Buckwheat (Fagopyrum esculentum) is a flowering plant in the family Polygonaceae, the same family as sorrel and rhubarb — not a member of the grass family, so despite culinary appearances it is not a true cereal grain. Its starchy seeds are cooked and eaten like a grain, which is why it is classed as a pseudocereal. It is naturally gluten-free.
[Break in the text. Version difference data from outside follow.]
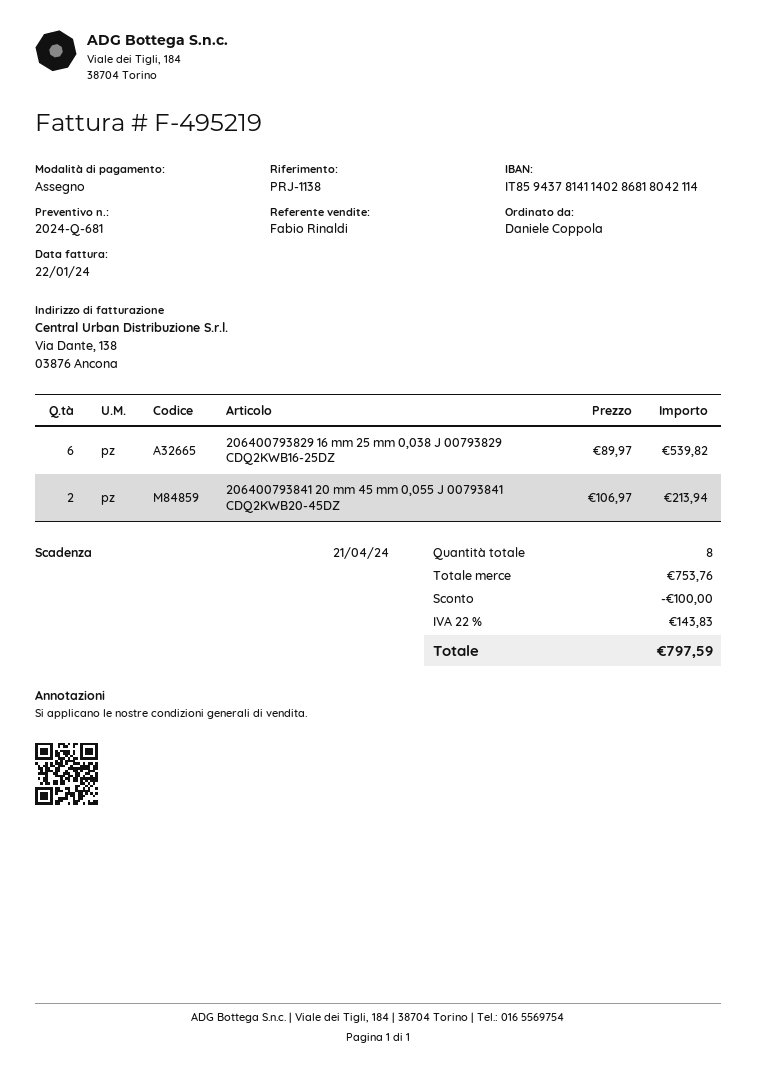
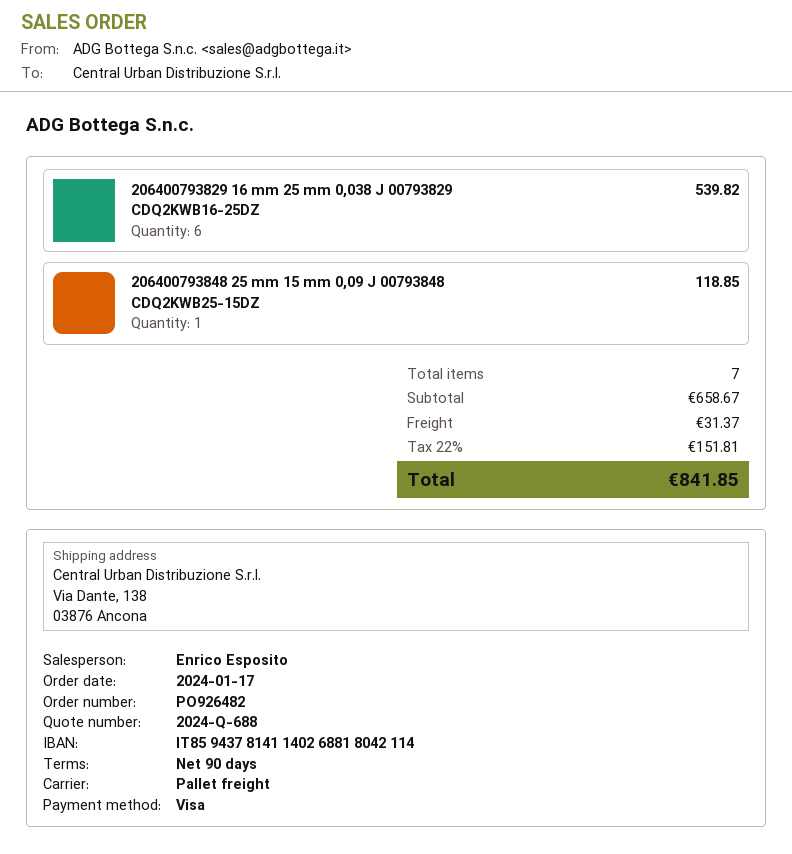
quote number: 2024-Q-681 -> 2024-Q-688
sales rep: Fabio Rinaldi -> Enrico Esposito
payment method: cheque -> Visa
bank account: IT8594378141140286818042114 -> IT8594378141140268818042114
206400793841 20 mm 45 mm 0,055 J 00793841 CDQ2KWB20-45DZ: 2 for 213.94 -> none
206400793848 25 mm 15 mm 0,09 J 00793848 CDQ2KWB25-15DZ: none -> 1 for 118.85
total quantity: 8 -> 7
subtotal: 753.76 -> 658.67
discount: 100.00 -> none
shipping: none -> 31.37
tax: 22% = 143.83 -> 22% = 151.81
total: 797.59 -> 841.85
Buckwheat was domesticated in inland Southeast Asia around 6000 BC, most likely in the western Yunnan region of China; buckwheat pollen appears in Japan by about 4000 BC and remains in China from roughly 2600 BC. It remains an important crop in the temperate world: as of 2024 Russia led global production at about 980,000 tonnes (roughly half the world total), followed by China and Ukraine. In the kitchen, hulled roasted buckwheat groats are the basis of kasha, a porridge often described as a definitive Eastern European peasant dish, and buckwheat also turns up in Japanese soba noodles, Northern Italian pizzoccheri pasta, and pancakes and blini. Cooked buckwheat is the foundation of patties such as grechaniki. Nutritionally, raw buckwheat is roughly 72% carbohydrate, 13% protein, and 3% fat (about 343 kcal per 100 g), is rich in minerals such as copper, magnesium, and manganese, and contains the phytochemical rutin. Its Slavic name (Russian grechka, Ukrainian hrechka) reflects an old association with the Greeks, and it carries strong cultural weight in Russian Orthodox tradition as a fasting-permitted staple.